Il presidente del Senato, Essam El-Din Farid, ha annunciato che la richiesta è stata archiviata senza essere esaminata nel merito, poiché la documentazione e le procedure necessarie non erano state completate. Il nome del parlamentare interessato non è stato reso pubblico.
L'immunità parlamentare costituisce una garanzia prevista dalla Costituzione e dalla normativa egiziana per i membri del Parlamento e del Senato. Tale tutela mira a consentire ai rappresentanti eletti di svolgere il proprio mandato con indipendenza e libertà, senza il rischio di pressioni, persecuzioni o azioni giudiziarie legate all'esercizio delle loro funzioni istituzionali. Tuttavia, la legge prevede la possibilità di revocare questa protezione in casi specifici.
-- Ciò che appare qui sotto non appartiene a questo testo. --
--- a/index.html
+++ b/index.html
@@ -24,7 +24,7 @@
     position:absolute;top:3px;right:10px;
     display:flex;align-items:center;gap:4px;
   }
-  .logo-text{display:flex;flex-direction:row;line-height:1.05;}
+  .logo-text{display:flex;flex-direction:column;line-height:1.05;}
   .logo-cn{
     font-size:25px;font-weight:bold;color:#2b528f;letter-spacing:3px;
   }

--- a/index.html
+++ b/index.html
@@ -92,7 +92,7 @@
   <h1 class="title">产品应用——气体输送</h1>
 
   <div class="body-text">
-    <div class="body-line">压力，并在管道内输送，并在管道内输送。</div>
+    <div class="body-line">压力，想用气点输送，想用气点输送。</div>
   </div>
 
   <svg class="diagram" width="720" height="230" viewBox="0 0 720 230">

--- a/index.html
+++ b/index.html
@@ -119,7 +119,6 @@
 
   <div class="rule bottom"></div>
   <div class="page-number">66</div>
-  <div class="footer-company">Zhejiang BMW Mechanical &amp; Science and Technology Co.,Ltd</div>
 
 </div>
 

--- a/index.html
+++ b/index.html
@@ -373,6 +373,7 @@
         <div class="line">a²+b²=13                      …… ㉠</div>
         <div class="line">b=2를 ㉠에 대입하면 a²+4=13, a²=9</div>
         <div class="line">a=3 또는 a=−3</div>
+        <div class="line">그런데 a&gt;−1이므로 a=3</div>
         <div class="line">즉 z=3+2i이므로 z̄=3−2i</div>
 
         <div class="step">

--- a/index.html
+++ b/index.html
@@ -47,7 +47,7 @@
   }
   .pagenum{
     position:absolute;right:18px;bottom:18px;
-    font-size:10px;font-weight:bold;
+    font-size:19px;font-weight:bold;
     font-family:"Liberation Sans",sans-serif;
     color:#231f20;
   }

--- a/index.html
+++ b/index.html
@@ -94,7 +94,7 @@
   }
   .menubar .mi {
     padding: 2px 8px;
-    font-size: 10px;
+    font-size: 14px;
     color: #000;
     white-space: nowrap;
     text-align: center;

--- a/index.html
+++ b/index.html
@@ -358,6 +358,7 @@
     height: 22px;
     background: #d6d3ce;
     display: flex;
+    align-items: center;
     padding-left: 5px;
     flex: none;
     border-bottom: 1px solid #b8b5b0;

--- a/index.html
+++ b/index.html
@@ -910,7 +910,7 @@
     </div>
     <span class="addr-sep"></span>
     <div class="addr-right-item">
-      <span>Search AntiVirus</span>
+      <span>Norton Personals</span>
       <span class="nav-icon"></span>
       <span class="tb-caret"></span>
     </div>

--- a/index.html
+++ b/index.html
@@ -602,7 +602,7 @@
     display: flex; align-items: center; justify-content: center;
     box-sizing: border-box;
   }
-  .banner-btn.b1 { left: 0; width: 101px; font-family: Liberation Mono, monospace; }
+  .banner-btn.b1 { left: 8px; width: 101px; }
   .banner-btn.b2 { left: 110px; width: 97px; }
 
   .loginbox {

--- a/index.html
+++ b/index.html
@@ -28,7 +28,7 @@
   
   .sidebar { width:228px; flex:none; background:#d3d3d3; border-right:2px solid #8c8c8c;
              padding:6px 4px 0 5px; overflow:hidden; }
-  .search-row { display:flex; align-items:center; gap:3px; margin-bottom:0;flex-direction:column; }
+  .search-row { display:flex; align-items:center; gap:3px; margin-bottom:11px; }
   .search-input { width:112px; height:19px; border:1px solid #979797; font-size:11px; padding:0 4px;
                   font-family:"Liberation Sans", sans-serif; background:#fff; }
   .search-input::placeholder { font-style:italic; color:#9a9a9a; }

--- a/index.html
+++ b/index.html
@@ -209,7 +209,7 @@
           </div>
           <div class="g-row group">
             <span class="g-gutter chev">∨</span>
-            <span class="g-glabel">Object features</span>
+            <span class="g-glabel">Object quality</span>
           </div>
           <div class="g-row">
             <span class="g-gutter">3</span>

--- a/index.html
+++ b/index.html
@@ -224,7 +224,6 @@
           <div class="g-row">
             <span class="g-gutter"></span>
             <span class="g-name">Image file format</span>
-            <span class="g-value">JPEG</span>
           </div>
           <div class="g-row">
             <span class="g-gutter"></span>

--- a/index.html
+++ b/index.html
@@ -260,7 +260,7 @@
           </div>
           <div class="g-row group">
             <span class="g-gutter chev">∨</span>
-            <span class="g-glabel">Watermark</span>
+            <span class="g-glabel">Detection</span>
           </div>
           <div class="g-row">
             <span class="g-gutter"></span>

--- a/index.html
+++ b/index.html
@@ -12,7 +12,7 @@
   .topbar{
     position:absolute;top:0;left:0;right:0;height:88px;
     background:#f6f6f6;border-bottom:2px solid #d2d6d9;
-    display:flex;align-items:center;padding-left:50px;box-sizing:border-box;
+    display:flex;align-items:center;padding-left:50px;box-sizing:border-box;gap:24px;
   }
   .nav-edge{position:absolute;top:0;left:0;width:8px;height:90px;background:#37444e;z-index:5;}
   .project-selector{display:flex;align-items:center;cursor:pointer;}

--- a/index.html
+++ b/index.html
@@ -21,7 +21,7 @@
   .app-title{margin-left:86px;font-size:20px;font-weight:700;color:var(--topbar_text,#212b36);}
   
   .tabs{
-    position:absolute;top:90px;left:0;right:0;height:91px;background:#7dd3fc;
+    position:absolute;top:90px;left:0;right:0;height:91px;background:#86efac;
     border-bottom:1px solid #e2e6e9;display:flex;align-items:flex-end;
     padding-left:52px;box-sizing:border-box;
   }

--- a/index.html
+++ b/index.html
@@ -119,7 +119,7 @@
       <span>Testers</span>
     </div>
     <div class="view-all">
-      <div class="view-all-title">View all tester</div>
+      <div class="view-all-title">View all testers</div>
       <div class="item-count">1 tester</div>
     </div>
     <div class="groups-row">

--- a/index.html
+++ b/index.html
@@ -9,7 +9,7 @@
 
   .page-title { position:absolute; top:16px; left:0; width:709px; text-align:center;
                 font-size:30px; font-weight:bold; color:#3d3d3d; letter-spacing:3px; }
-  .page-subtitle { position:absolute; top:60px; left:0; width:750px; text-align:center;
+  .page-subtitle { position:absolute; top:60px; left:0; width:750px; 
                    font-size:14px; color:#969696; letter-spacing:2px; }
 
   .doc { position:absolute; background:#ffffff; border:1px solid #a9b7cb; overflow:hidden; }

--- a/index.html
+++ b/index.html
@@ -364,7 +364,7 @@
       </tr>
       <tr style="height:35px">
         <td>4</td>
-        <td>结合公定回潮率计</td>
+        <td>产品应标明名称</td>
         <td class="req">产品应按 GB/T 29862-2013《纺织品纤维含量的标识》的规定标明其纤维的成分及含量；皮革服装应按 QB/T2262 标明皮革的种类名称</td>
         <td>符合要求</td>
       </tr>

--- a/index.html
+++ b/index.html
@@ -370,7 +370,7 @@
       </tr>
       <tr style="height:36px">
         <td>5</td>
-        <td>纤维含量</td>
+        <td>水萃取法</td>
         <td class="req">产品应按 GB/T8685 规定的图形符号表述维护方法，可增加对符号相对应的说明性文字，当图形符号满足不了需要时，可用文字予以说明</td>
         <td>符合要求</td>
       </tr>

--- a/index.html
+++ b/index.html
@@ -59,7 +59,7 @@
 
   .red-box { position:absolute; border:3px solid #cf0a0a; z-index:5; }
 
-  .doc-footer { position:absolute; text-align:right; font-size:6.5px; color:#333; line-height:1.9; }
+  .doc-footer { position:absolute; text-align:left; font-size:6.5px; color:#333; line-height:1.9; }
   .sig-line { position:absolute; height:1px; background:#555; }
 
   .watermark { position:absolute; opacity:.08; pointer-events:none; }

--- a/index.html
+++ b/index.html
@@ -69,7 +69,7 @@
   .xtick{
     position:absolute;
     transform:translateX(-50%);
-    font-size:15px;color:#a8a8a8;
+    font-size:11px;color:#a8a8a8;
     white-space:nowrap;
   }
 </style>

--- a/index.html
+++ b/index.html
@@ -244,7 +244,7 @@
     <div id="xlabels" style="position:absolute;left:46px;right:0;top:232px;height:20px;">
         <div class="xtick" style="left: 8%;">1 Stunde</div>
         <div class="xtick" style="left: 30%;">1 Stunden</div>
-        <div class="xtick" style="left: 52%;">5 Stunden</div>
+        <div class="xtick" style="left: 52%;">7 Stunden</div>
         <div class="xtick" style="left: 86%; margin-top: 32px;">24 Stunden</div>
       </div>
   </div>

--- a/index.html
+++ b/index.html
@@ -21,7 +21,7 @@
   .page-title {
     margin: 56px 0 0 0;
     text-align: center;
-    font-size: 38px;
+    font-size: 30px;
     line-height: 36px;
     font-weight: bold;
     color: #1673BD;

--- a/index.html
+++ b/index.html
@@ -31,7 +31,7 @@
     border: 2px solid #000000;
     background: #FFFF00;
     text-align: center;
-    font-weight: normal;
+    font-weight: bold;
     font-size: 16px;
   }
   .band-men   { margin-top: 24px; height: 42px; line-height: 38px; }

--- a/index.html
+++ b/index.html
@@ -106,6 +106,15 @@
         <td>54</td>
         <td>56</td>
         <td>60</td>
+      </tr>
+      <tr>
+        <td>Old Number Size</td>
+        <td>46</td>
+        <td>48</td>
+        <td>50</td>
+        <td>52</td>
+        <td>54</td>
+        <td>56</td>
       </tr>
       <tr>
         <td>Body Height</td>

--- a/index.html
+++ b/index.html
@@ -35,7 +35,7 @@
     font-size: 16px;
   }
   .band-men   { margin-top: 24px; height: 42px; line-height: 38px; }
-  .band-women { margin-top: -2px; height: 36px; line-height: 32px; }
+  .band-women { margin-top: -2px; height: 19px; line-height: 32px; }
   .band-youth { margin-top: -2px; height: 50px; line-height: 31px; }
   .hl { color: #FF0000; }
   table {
Le condizioni previste dalla legge
Il regolamento interno del Senato disciplina in modo dettagliato le procedure per la revoca dell'immunità parlamentare. In particolare, l'articolo 226 stabilisce che qualsiasi richiesta deve essere presentata formalmente al Presidente del Senato.
Per essere considerata ammissibile, la richiesta deve:
essere presentata da un'autorità giudiziaria competente;
essere firmata dal Procuratore Generale oppure dal Procuratore Militare, a seconda della natura del procedimento;
contenere una descrizione precisa dei fatti contestati al parlamentare;
indicare gli articoli di legge che configurano il reato ipotizzato;
riportare il numero del fascicolo giudiziario e le eventuali procedure già avviate nei confronti di altri soggetti coinvolti;
essere accompagnata da tutta la documentazione probatoria necessaria.
Nel caso in cui la richiesta venga avanzata da un privato che intenda promuovere un'azione legale diretta, il richiedente deve dimostrare di avere un interesse legittimo e allegare copia dell'atto di citazione e dei documenti a sostegno dell'accusa.
Il ruolo della Commissione Affari Costituzionali
Qualora tutti i requisiti previsti siano rispettati, il Presidente del Senato trasmette la pratica alla Commissione per gli Affari Costituzionali e Legislativi, incaricata di predisporre una relazione da sottoporre all'assemblea.
Successivamente il Senato esamina con urgenza il dossier e decide se autorizzare o meno la revoca dell'immunità parlamentare.
La decisione viene comunicata al parlamentare interessato, all'autorità giudiziaria competente, al richiedente e al Comitato etico del Senato.
La normativa precisa inoltre che un senatore non può rinunciare autonomamente alla propria immunità. Il Consiglio può tuttavia autorizzare l'audizione del parlamentare prima della presentazione di una richiesta formale, fermo restando che nessun procedimento potrà proseguire senza il preventivo assenso dell'assemblea.